BACKGROUND: Mechanosensory thalamocortical relay neurones (TCNs) receive glutamatergic excitatory input and are subjected to gamma-aminobutyric acid (GABA)Aergic inhibitory input. This study assessed the effects of an increase in concentration of isoflurane on thalamic excitatory and inhibitory mechanisms.
METHODS: TCNs (n = 15) of the thalamic ventral posteromedial nucleus responding to mechanical stimulation of whiskers were investigated in rats anaesthetized with end-tidal concentrations of isoflurane of approximately 0.9% (ISOlow, baseline) and approximately 1.9% (ISOhigh). Response activity induced by controlled vibratory movement of single whiskers was recorded before, during and after iontophoretic administration of the GABAA receptor antagonist bicuculline to the vicinity of the recorded neurone.
RESULTS: The increase in concentration of isoflurane induced a suppression of vibratory responses to 14 (4)% [mean (SEM)] of baseline activity. Blockade of GABAA receptors by bicuculline during ISOlow and ISOhigh caused increases in response activity to 259 (32)% and 116 (25)% of baseline activity, respectively. The increase in isoflurane concentration enhanced overall inhibitory inputs by 102 (38)%, whilst overall excitatory inputs were reduced by 54 (7)%.

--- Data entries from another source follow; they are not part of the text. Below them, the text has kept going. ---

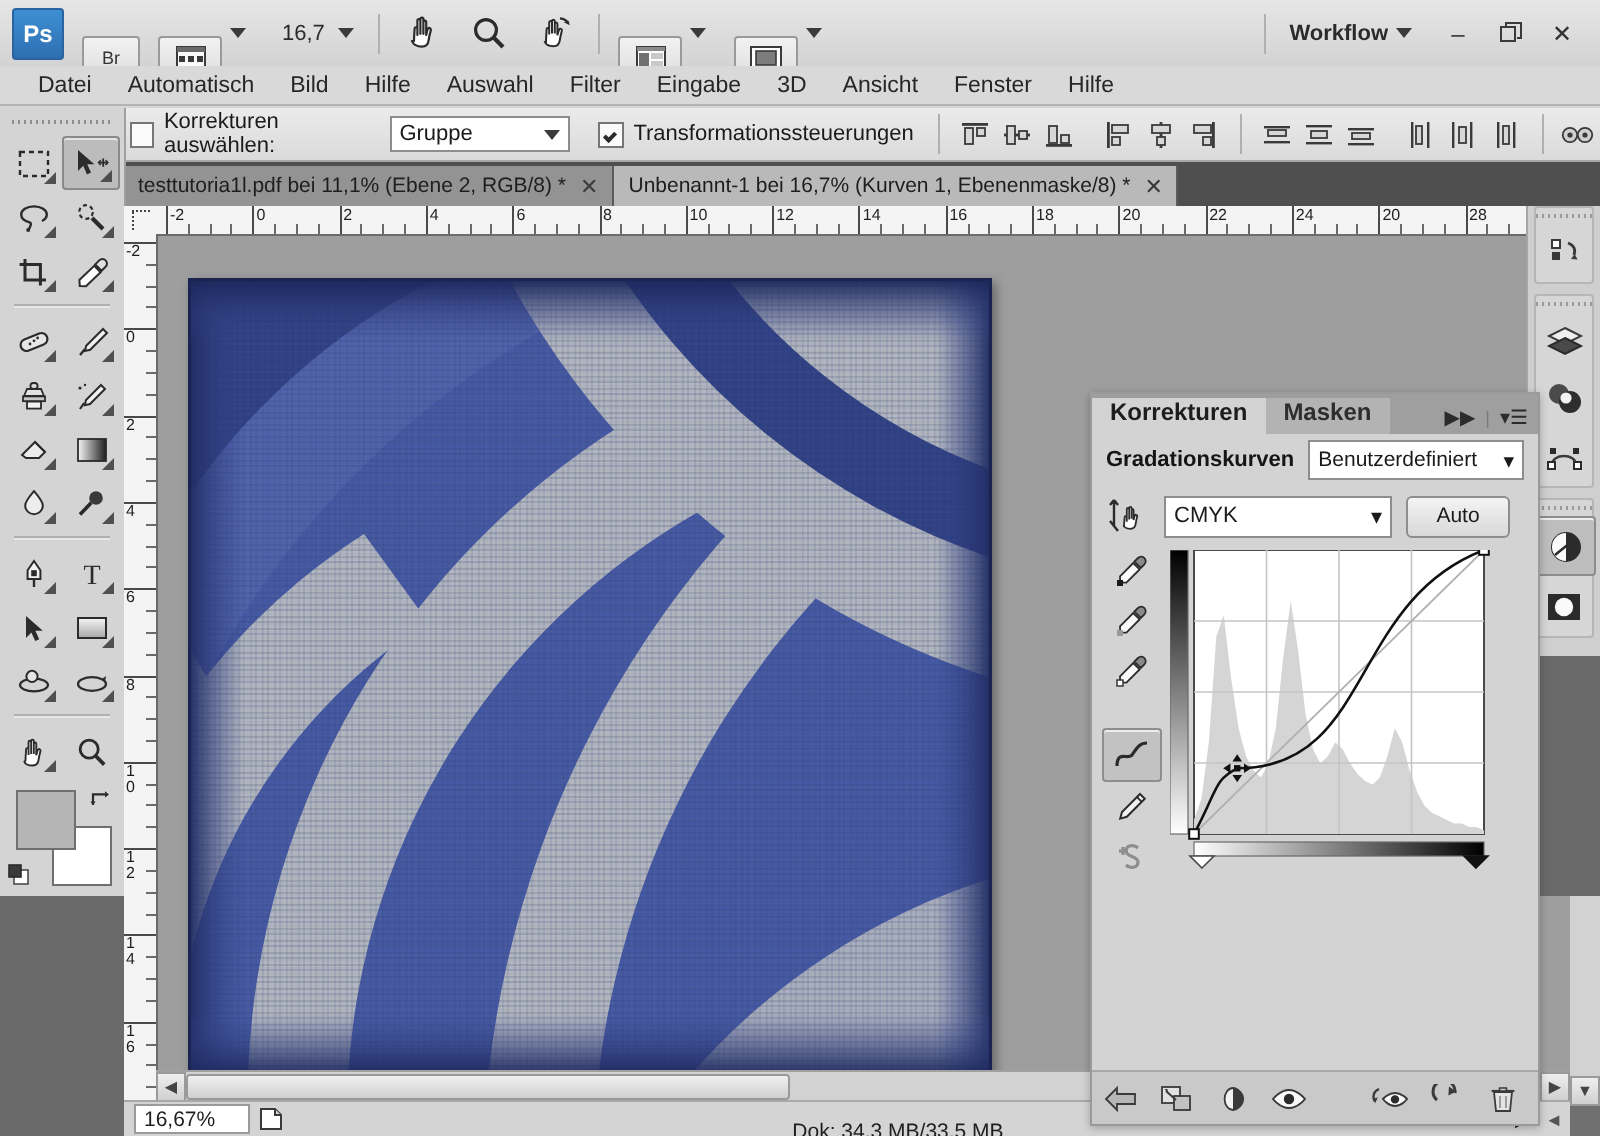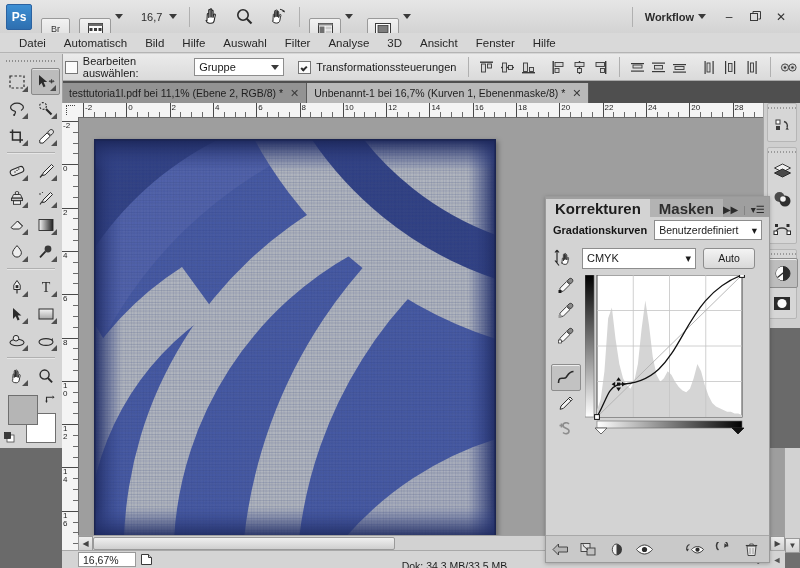--- a/index.html
+++ b/index.html
@@ -296,7 +296,7 @@
     <div class="mi">Hilfe</div>
     <div class="mi">Auswahl</div>
     <div class="mi">Filter</div>
-    <div class="mi">Analyse</div>
+    <div class="mi">Eingabe</div>
     <div class="mi">3D</div>
     <div class="mi">Ansicht</div>
     <div class="mi">Fenster</div>

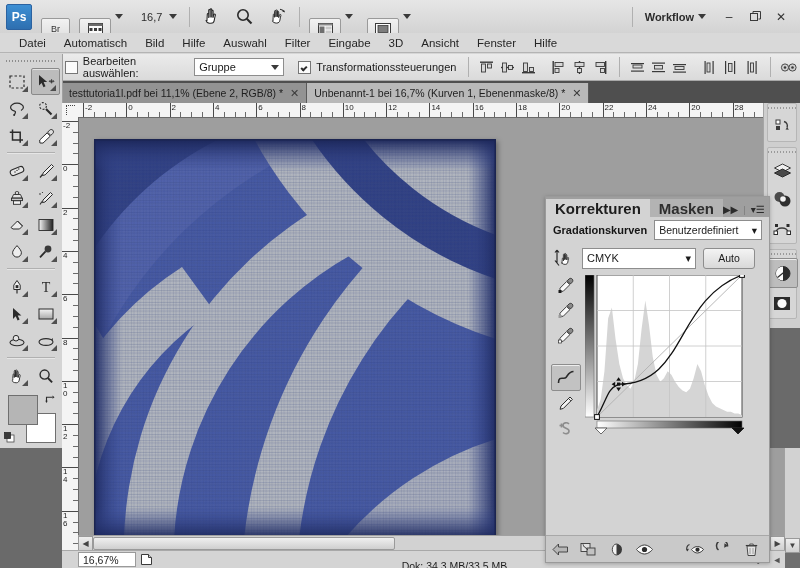--- a/index.html
+++ b/index.html
@@ -317,7 +317,7 @@
 
     <label style="margin-left:10px;display:flex;align-items:center">
       <span class="cb"></span>
-      <span>Bearbeiten auswählen:</span>
+      <span>Korrekturen auswählen:</span>
     </label>
     <div class="combo" style="margin-left:6px;width:92px">
       <span>Gruppe</span>

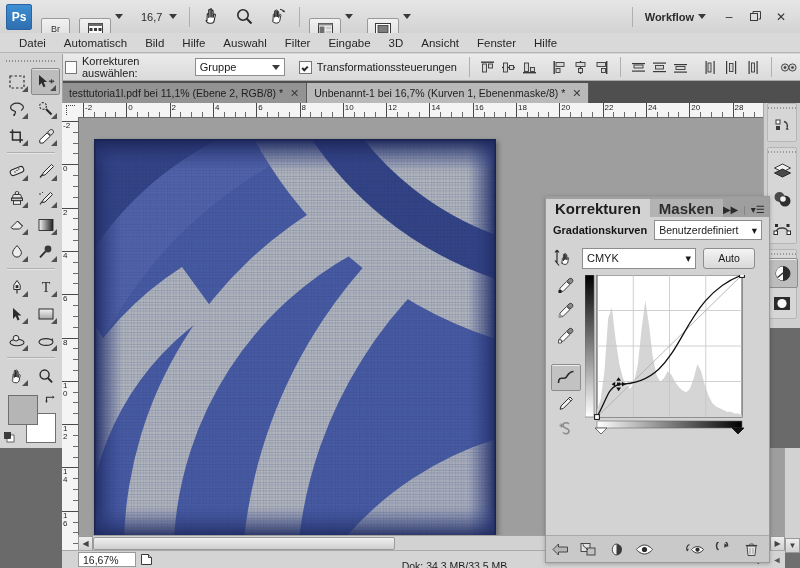--- a/index.html
+++ b/index.html
@@ -180,7 +180,7 @@
     box-shadow:0 1px 4px rgba(0,0,0,.25);
   }
   .panel-tabs{height:20px;background:#9f9f9f;display:flex;align-items:flex-end;}
-  .ptab{height:18px;padding:0 9px;display:flex;align-items:flex-end;font-size:15px;font-weight:bold;color:#1d1d1d;}
+  .ptab{height:18px;padding:0 9px;display:flex;align-items:flex-start;font-size:12px;font-weight:bold;color:#1d1d1d;}
   .ptab.active{background:#d3d3d3;}
   .ptab.idle{background:#b3b3b3;color:#2e2e2e;}
   .ptab-sp{flex:1;}

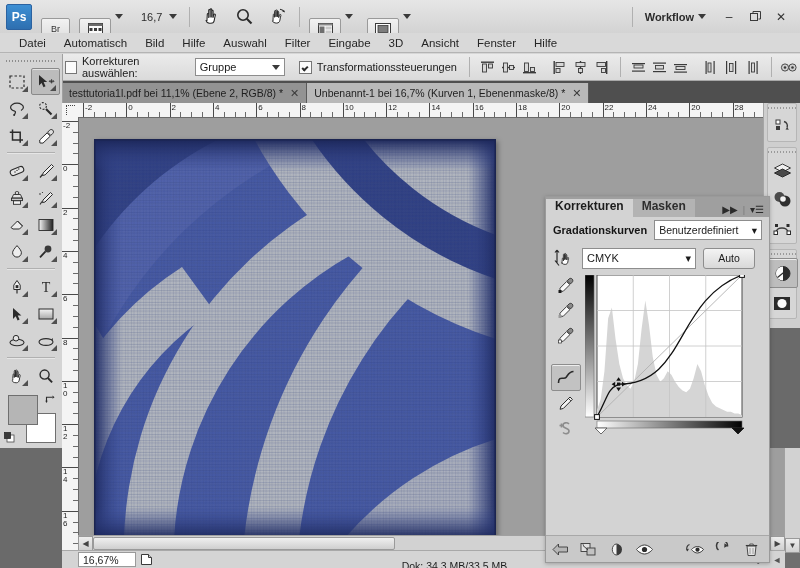--- a/index.html
+++ b/index.html
@@ -159,7 +159,7 @@
     display:flex;align-items:center;font-size:10.5px;color:#1e1e1e;
   }
   .st-zoom{width:58px;height:15px;background:#fff;border:1px solid #9a9a9a;
-    display:flex;align-items:center;padding-left:4px;box-sizing:border-box;margin-left:16px;}
+    display:flex;align-items:center;padding-left:4px;box-sizing:border-box;margin-left:5px;}
   .st-prev{width:20px;display:flex;align-items:center;justify-content:center;}
   .st-doc{flex:1;display:flex;align-items:center;justify-content:center;margin-top:12px;}
   .st-tri{width:16px;display:flex;align-items:center;justify-content:center;font-size:9px;}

CONCLUSIONS: These data suggest that doubling the concentration of isoflurane doubles the strength of GABAAergic inhibition and decreases the excitatory drive of TCNs by approximately 50%. The isoflurane-induced enhancement of GABAAergic inhibition led to a blockade of thalamocortical information transfer which was not accomplished by the effects of isoflurane on glutamatergic synaptic transmission alone. Thus, it appears that, with respect to transmission of information in the thalamus, the most prominent action of isoflurane is an enhancement of GABAAergic synpatic inhibition, and that effects on glutamatergic neurotransmission may contribute to a lesser extent.